The Thirteenth Bullet
by Cotton Smith
Pocket Star Books, February 2004

There is a good story buried deep within Cotton Smith’s The Thirteenth Bullet. The problem is he covers it up with so much empty text and inane dialogue that the reader cannot find it.

The title of the story refers to one of a thousand superstitions adhered to by the main character, Texas Ranger “Thunder” Kileen. Kileen and his nephew, fellow ranger Time Carlow, are on the hunt for notorious badman Silver Mallow and his gang. They’ve captured eight of Mallow’s men and are holding them in the jail in Bennett, Texas. The gang comes into town and routs the rangers, killing two of them. Kileen and Carlow escape, barely with their lives. They return some months later, after Carlow heals, and dish out some justice. Mallow and the remnants of his gang head for the hills. But that’s only a ruse. The rangers relax a little, planning to follow the outlaws come the following morning. Mallow and his gang, however, sneak back into town for a final, deadly showdown.

That’s the whole book right there. One hundred and fourteen words. The rest of the novel, approximately 90,000 words, is spent on barrels full of nonsense.
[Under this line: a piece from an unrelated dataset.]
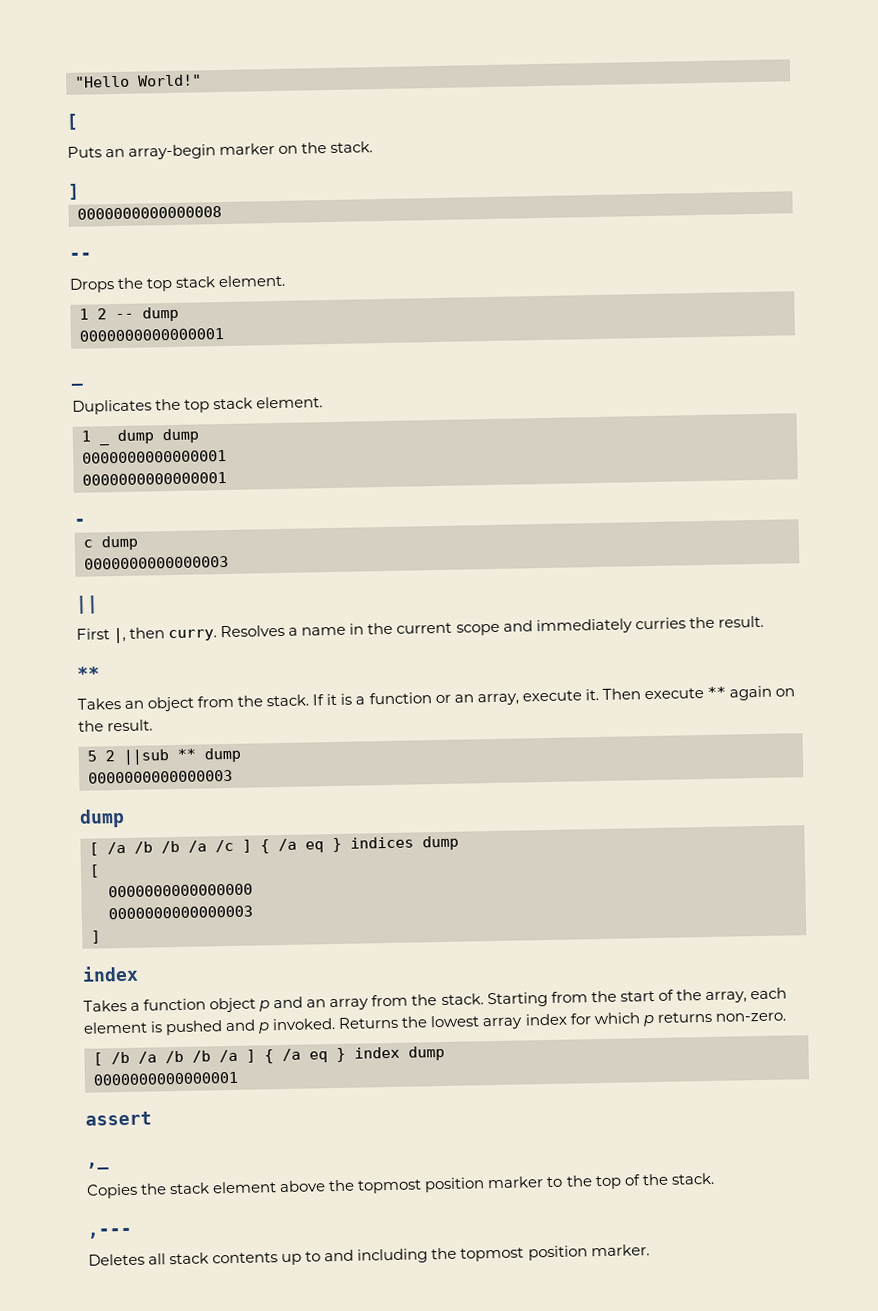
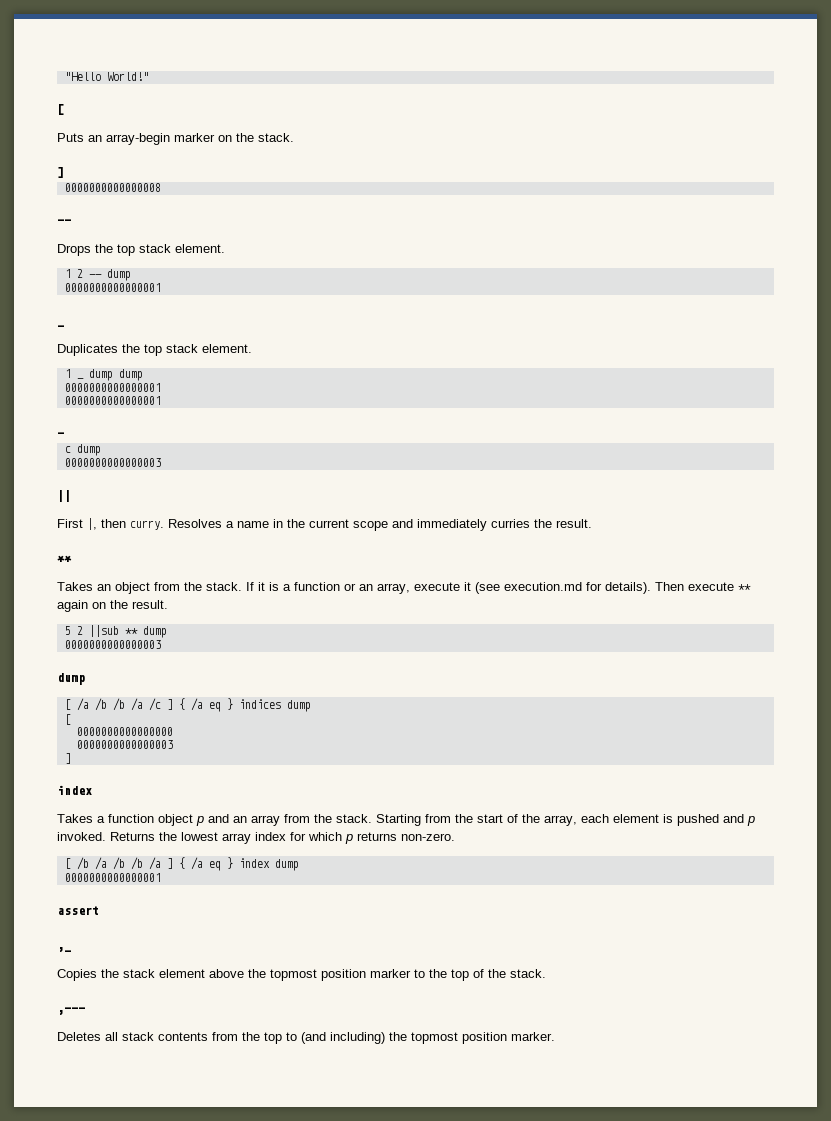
[584,688,599,701] it. -> [464,582,651,594] it (see execution.md for details).
[281,1248,429,1266] up to and including -> [212,1032,385,1044] from the top to (and including)

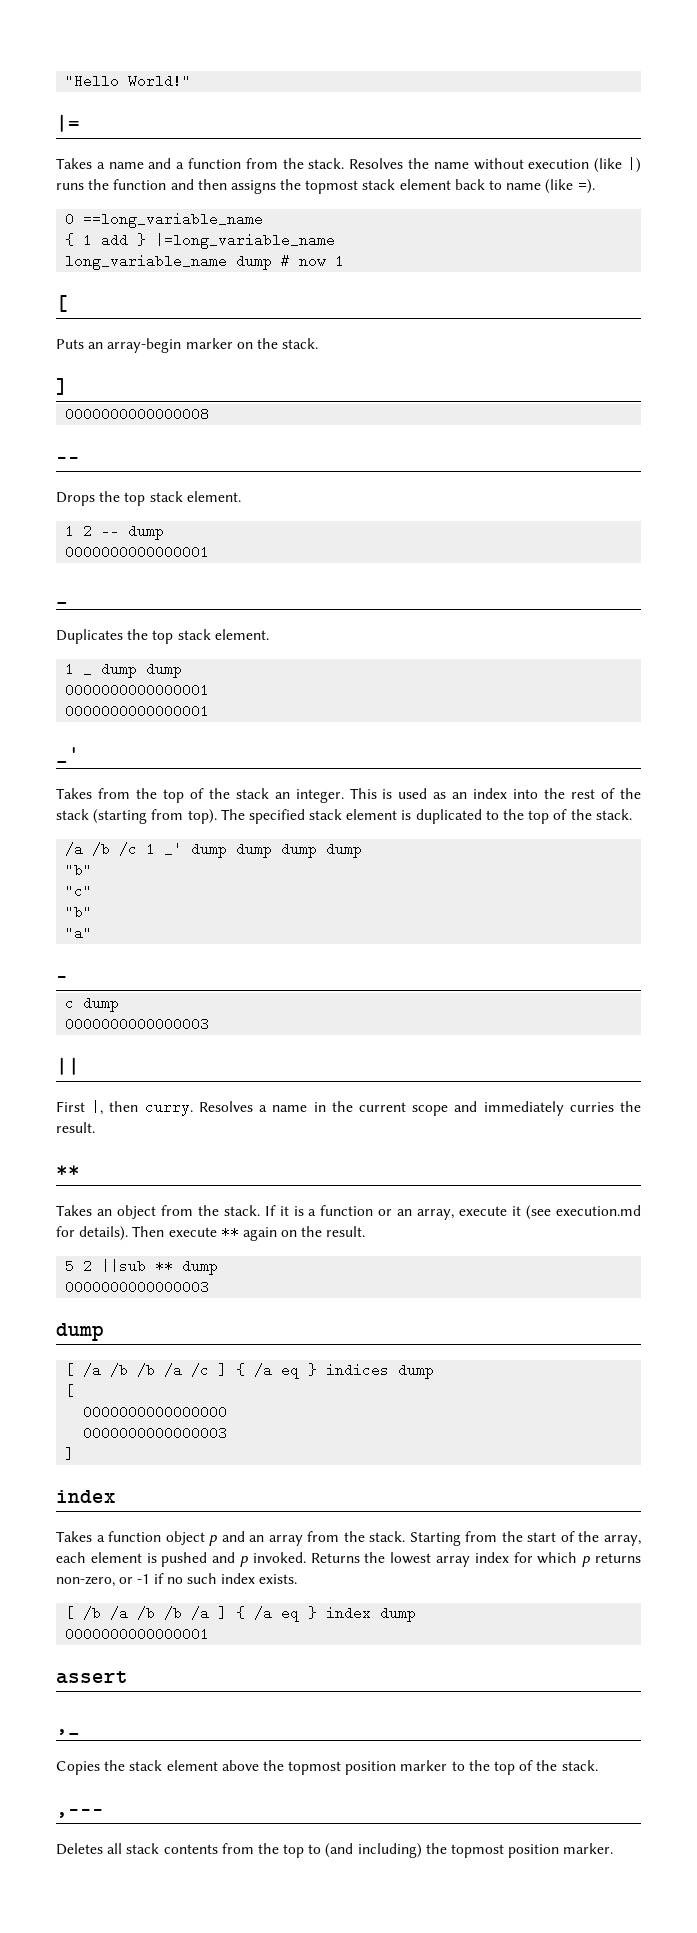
(149, 76) none -> [56,114,80,132] [56,157,641,173] [56,178,595,194] [65,212,264,228] [65,233,336,249] [65,254,345,270] // |= // Takes a name and a function from the stack. Resolves the name without execution (like |) runs the function and then assigns the topmost stack element back to name (like =). // 0 ==long_variable_name // { 1 add } |=long_variable_name // long_variable_name dump # now 1
(161, 400) none -> [56,747,80,763] [56,788,642,803] [56,809,632,824] [65,842,363,858] [65,863,93,877] [65,884,93,898] [65,905,93,919] [65,926,93,940] // _' // Takes from the top of the stack an integer. This is used as an index into the rest of the stack (starting from top). The specified stack element is duplicated to the top of the stack. // /a /b /c 1 _' dump dump dump dump // "b" // "c" // "b" // "a"
[401,833,455,841] non-zero. -> [56,1573,298,1587] non-zero, or -1 if no such index exists.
Kileen is a great believer in superstition. Over the course of more than 300 pages the character relates upwards of a hundred distinct supernatural beliefs. It becomes tedious and constantly interrupts the action. And it adds nothing to the plot. The thirteenth bullet is a bizarre concern for Kileen, who believes that that shell will jam when levered into a rifle’s action. When loading a rifle he lines up the bullets to be fed into the weapon’s ammunition tube and passes over the thirteenth cartridge. This specific ritual occurs several times in the book yet it never plays an important part in the story’s outcome.


Smith employs bigotry as a driving force in the book. The town of Bennett – despite the fact that Carlow and some of his fellow Rangers grew up there and are trying to protect the citizens – despises the Irish. Of course, this was true to some extent in the old west. In fact, every ethnic group that has come to America has suffered bigotry at one time or another. In Smith’s story the racism is palpable. In fact, the town leads the Rangers into several traps that results in the death of two lawmen. Yet by story’s end, with little in the way of motivation, the town switches sides and rides with the remaining Rangers to rout the outlaws.
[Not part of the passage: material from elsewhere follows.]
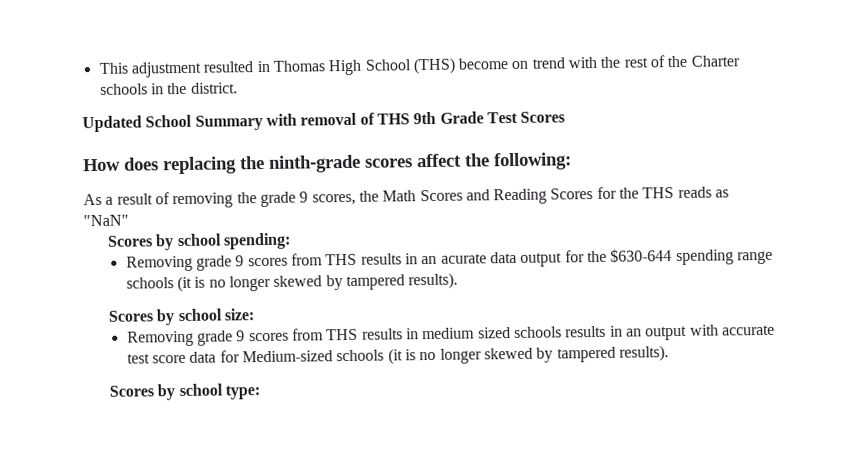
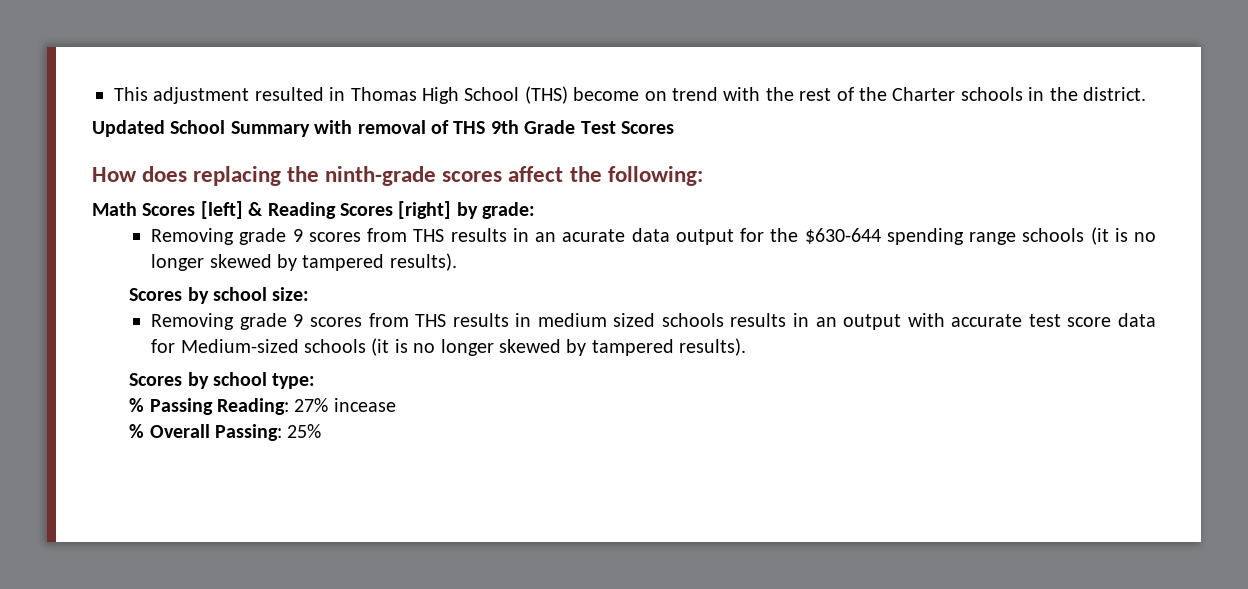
[83,186,730,209] [83,214,129,227] [107,232,292,251] As a result of removing the grade 9 scores, the Math Scores and Reading Scores for the THS reads as "NaN" // Scores by school spending: -> [92,201,536,219] Math Scores [left] & Reading Scores [right] by grade:
(261, 392) none -> [129,398,396,415] [129,424,322,441] // % Passing Reading: 27% incease // % Overall Passing: 25%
This all seems gratuitous. Used more as a plot point than as social commentary, the bigotry feels forced and unnecessary. Also, the extreme use of written brogue (“Sure’n ya know wot oy mean!”) and the nonsense of superstitions stereotypes Kileen in a way that does not support the author’s indictment of bigotry in the old west.

And there’s more. Smith takes every opportunity to digress, either to discuss more superstitions or to reveal something from the past. While digressions help round out a story in the way of character and plot, Smith’s use of it only serves to drag the story down and kill the action. There is absolutely no economy in his writing here.

Dialog is mundane and often expository. Smith employs none of the mechanics for building suspense or intrigue. There is virtually no tension in the book. Later on he decides that what’s missing is a romance. So he invents one out of whole cloth and instantly has our romantic lead (Carlow) fall head over heals in love. Smith can spend chapters on discussing superstitions and more pages on characters deciding where they will eat, but something as important as two characters falling in love takes place over the course of a couple of paragraphs.

Cotton Smith is a better writer than this. He knows the west, modern and historical, and can write about it with ease. He’s a scholarly gentleman with a lot of talent. He could have gone with a story the delved into the depths of bigotry in the old west, or simply used his pulp-inspired main plot and written a straight out action story (this latter would receive my vote, if we’re casting ballots). However, he does neither and misses the mark by far with this, the first in a (presumably to be short) series about Texas Rangers. If The Thirteenth Bullet is still on the bookshelves don’t bother to pick it up.